# Sequoia Speedway opens it's regular season.



## Pete McKay (Dec 20, 2006)

Because of excessive heat in the 102° range today’s Sequoia Speedway opening race in Fresno, California was postponed to later in the evening and moved into an air conditioned environment. The track sat in the sun for less than ½ an hour even with the ambient air temperature at 90° and was noticeably warping. We immediately relocated the track and drivers. 

A field of 28 cars sat in the qualifying line, all but the Darrell Waltrip K-Mart #66 car qualified. Fast qualifier was brother Michael Waltrip in the #15 DEI Napa Chevrolet at 1.02 seconds. The remaining cars ran 3 rounds of 9 heat races in qualifying for the 13 spaces set for the mains. Heats took just over an hour to run; three cars went perfect (3 wins in their heat races). Michael Waltrip’s #15 NAPA Chevrolet, the UPS Ford of Dale Jarrett and Rusty Wallace’s #2 Miller Genuine Draft Ford. The Waltrip car by virtue of being fast qualifier was placed in the A Main along with Jarrett’s car. Wallace would have lane choice in the B Main.

Each Main was 50 laps in length, and F Main winner #00 Bill Elliott in the Burger King Chevrolet advanced all the way to the C Main before finally losing to winner #20 Tony Stewart and #1 Steve Park. But Stewart’s string was cut short in the B Main when once again the black Taurus of Rusty Wallace advanced to the A Main by an astounding 4 lap victory. 

The 100 lap A Main saw Waltrip take the center lane (lane 3) with Jarrett’s car being placed in the outer most lane. Wallace was stuck on the inside (lane 2), and would have to deal with the wider arc and smoother surfaces of the outer lanes. After two warm up laps the race was green flagged and run caution free the entire 100 laps. Only one spin by Waltrip caused concern on the track, however he spun away from traffic and was quickly back in the event. 

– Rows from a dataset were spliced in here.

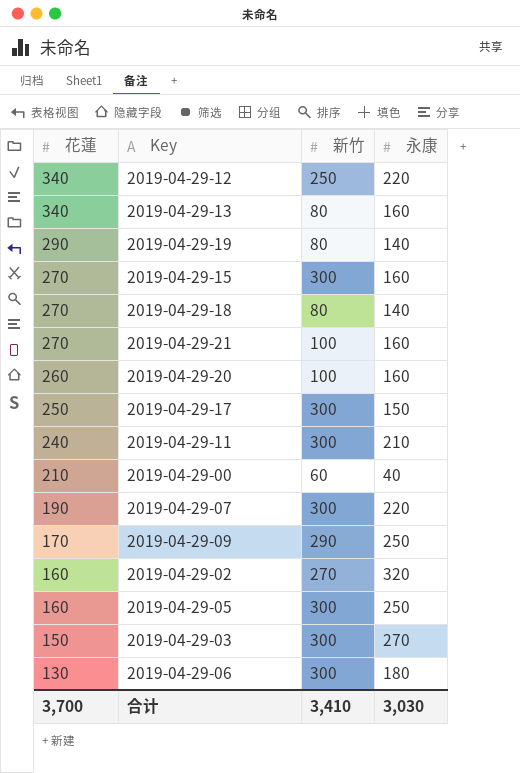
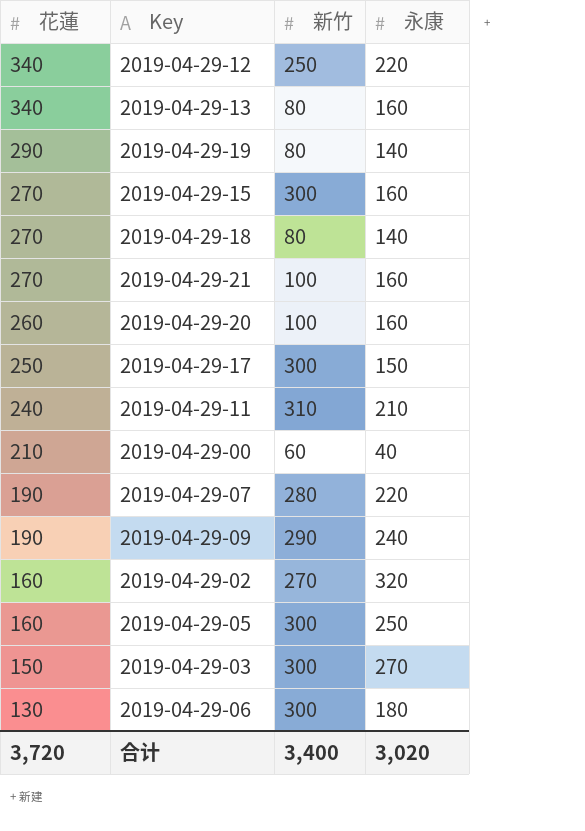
2019-04-29-11 | 新竹: 300 -> 310
2019-04-29-07 | 新竹: 300 -> 280
2019-04-29-09 | 花蓮: 170 -> 190
2019-04-29-09 | 永康: 250 -> 240
合计 | 花蓮: 3,700 -> 3,720
合计 | 新竹: 3,410 -> 3,400
合计 | 永康: 3,030 -> 3,020

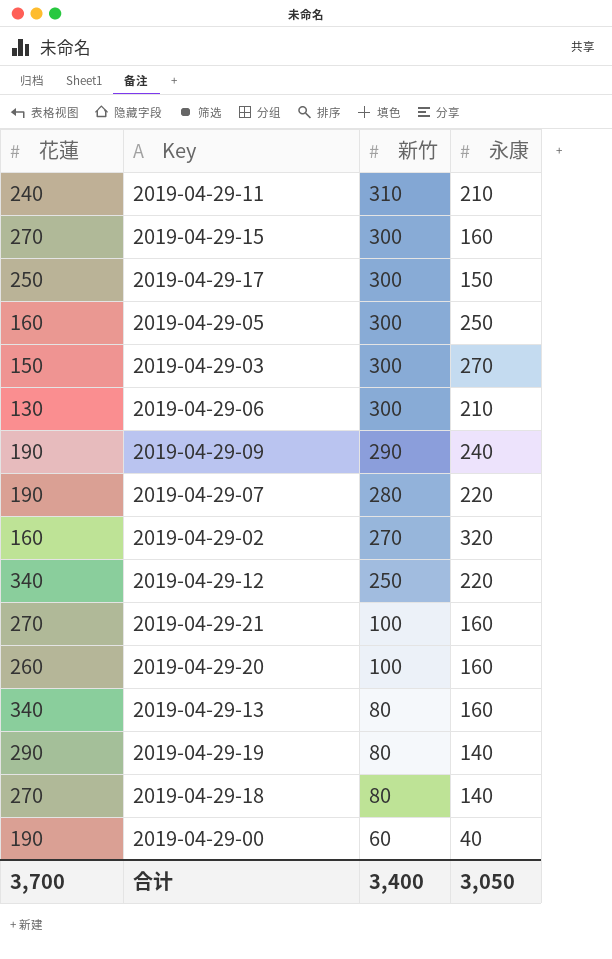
row order: 花蓮 descending -> 新竹 descending
2019-04-29-06 | 永康: 180 -> 210
2019-04-29-00 | 花蓮: 210 -> 190
合计 | 花蓮: 3,720 -> 3,700
合计 | 永康: 3,020 -> 3,050

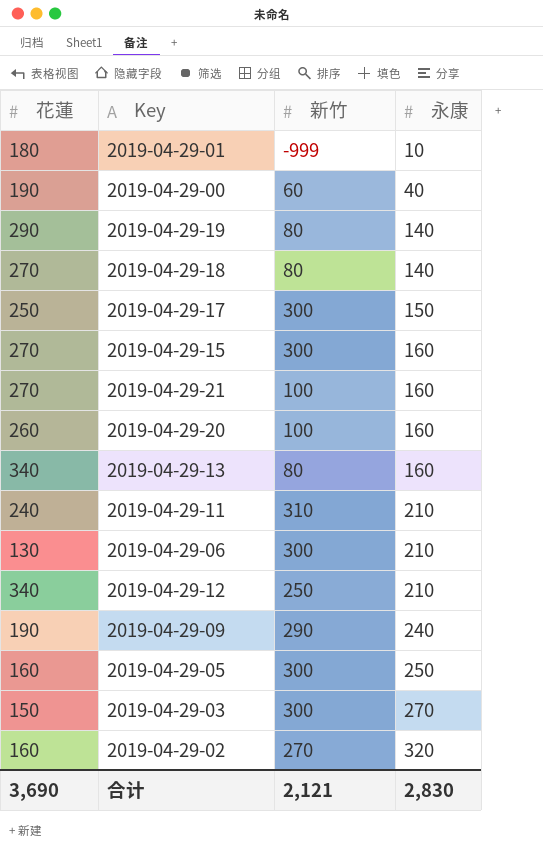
row order: 新竹 descending -> 永康 ascending
row 2019-04-29-07: 190 | 280 | 220 -> none
row 2019-04-29-01: none -> 180 | -999 | 10
2019-04-29-12 | 永康: 220 -> 210
合计 | 花蓮: 3,700 -> 3,690
合计 | 新竹: 3,400 -> 2,121
合计 | 永康: 3,050 -> 2,830

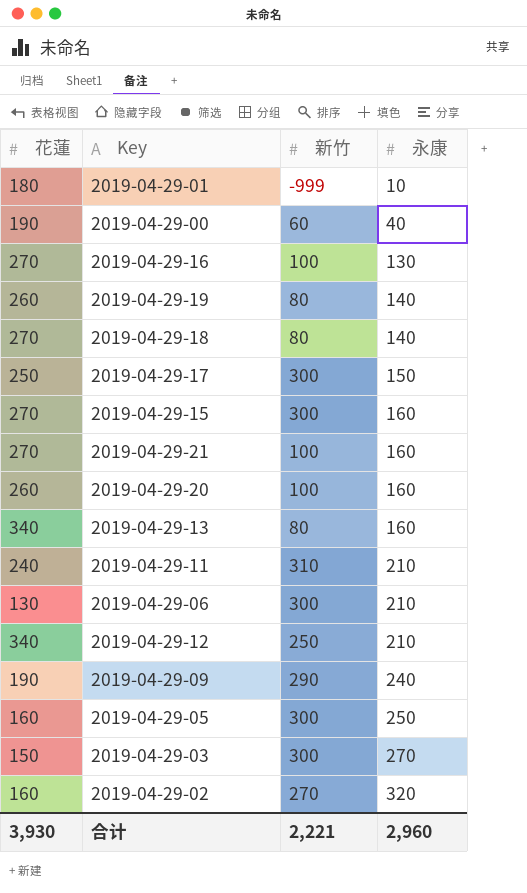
row 2019-04-29-16: none -> 270 | 100 | 130
2019-04-29-19 | 花蓮: 290 -> 260
合计 | 花蓮: 3,690 -> 3,930
合计 | 新竹: 2,121 -> 2,221
合计 | 永康: 2,830 -> 2,960

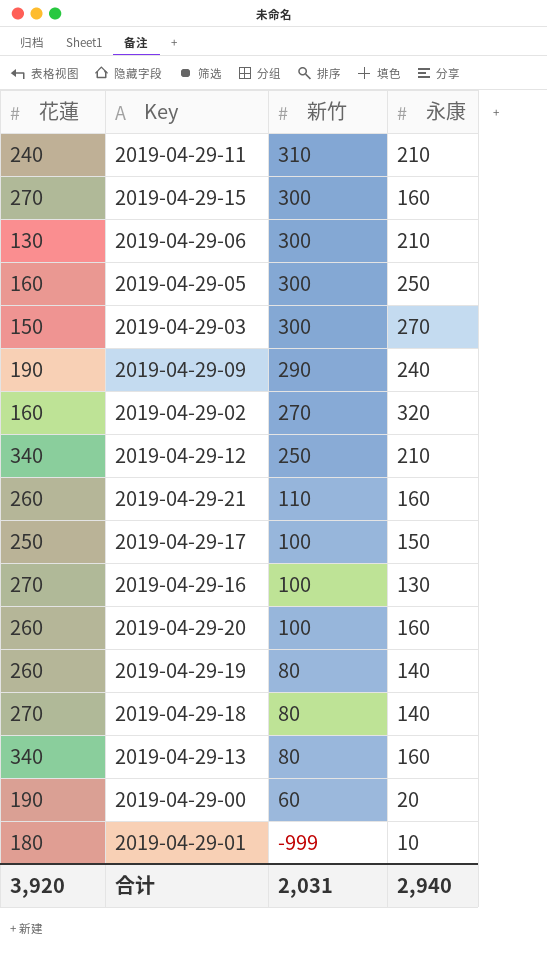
row order: 永康 ascending -> 新竹 descending
2019-04-29-21 | 花蓮: 270 -> 260
2019-04-29-21 | 新竹: 100 -> 110
2019-04-29-17 | 新竹: 300 -> 100
2019-04-29-00 | 永康: 40 -> 20
合计 | 花蓮: 3,930 -> 3,920
合计 | 新竹: 2,221 -> 2,031
合计 | 永康: 2,960 -> 2,940

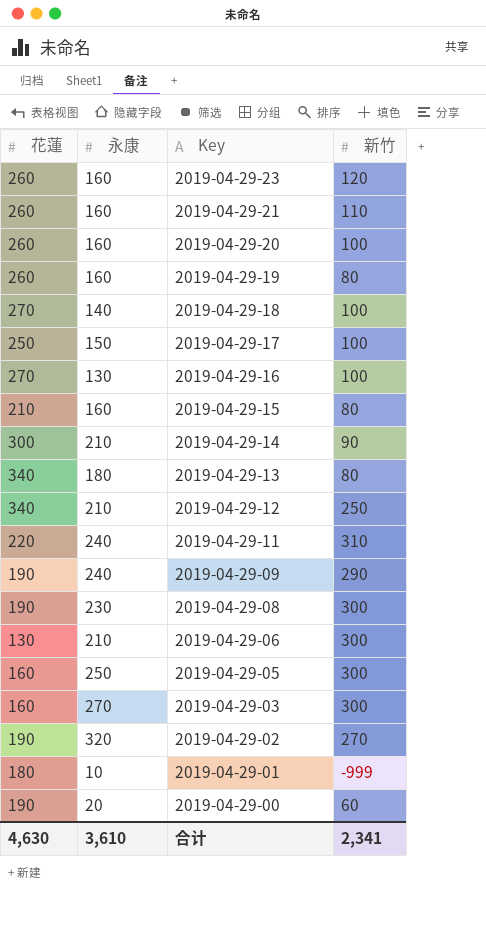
row order: 新竹 descending -> Key descending
column 永康 | position: 4 -> 2
row 2019-04-29-23: none -> 260 | 160 | 120
2019-04-29-19 | 永康: 140 -> 160
2019-04-29-18 | 新竹: 80 -> 100
2019-04-29-15 | 花蓮: 270 -> 210
2019-04-29-15 | 新竹: 300 -> 80
row 2019-04-29-14: none -> 300 | 210 | 90
2019-04-29-13 | 永康: 160 -> 180
2019-04-29-11 | 花蓮: 240 -> 220
2019-04-29-11 | 永康: 210 -> 240
row 2019-04-29-08: none -> 190 | 230 | 300
2019-04-29-03 | 花蓮: 150 -> 160
2019-04-29-02 | 花蓮: 160 -> 190
合计 | 花蓮: 3,920 -> 4,630
合计 | 永康: 2,940 -> 3,610
合计 | 新竹: 2,031 -> 2,341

But at the end nobody could catch the UPS Ford of Dale Jarrett, winning by 4 laps at the end of the 100 lap A Main and setting a new track record of one second flat. Waltrip came in second with Wallace 9 laps down and having tire problems. This was not a point’s event and was the last warm-up race for next weeks Kid’s Race at the Mosqueda Community Center in Fresno. Many of the cars that raced tonight will be given away at that event, and races are planned once a month following the Memorial Day weekend event. 

In two weeks the Sequoia Speedway Summer Points Series begins, although we won’t have a 28 car entry list for this event we will run between 12 and 15 cars until the cars given away are replaced. Each participating driver will be responsible for his own cars from that point on, except for a planned IROC race sometime in July. 

_We would like to salute Dale Jarrett and his 31 years of racing. I was a long time fan (until he switched from Ford to Toyota) and still have much of my NASCAR UPS collection. I wish he would have had more success in his last year but one of my best memories was watching his second Daytona win in 1996. I met Dale on numerous occasions while working for Ford, he was always a gentleman. Dale will continue to be represented at Sequoia Speedway by the #88 UPS Taurus until the LifeLike Toyota CoT's become available, then a #44 UPS car will be created for "him". _


----------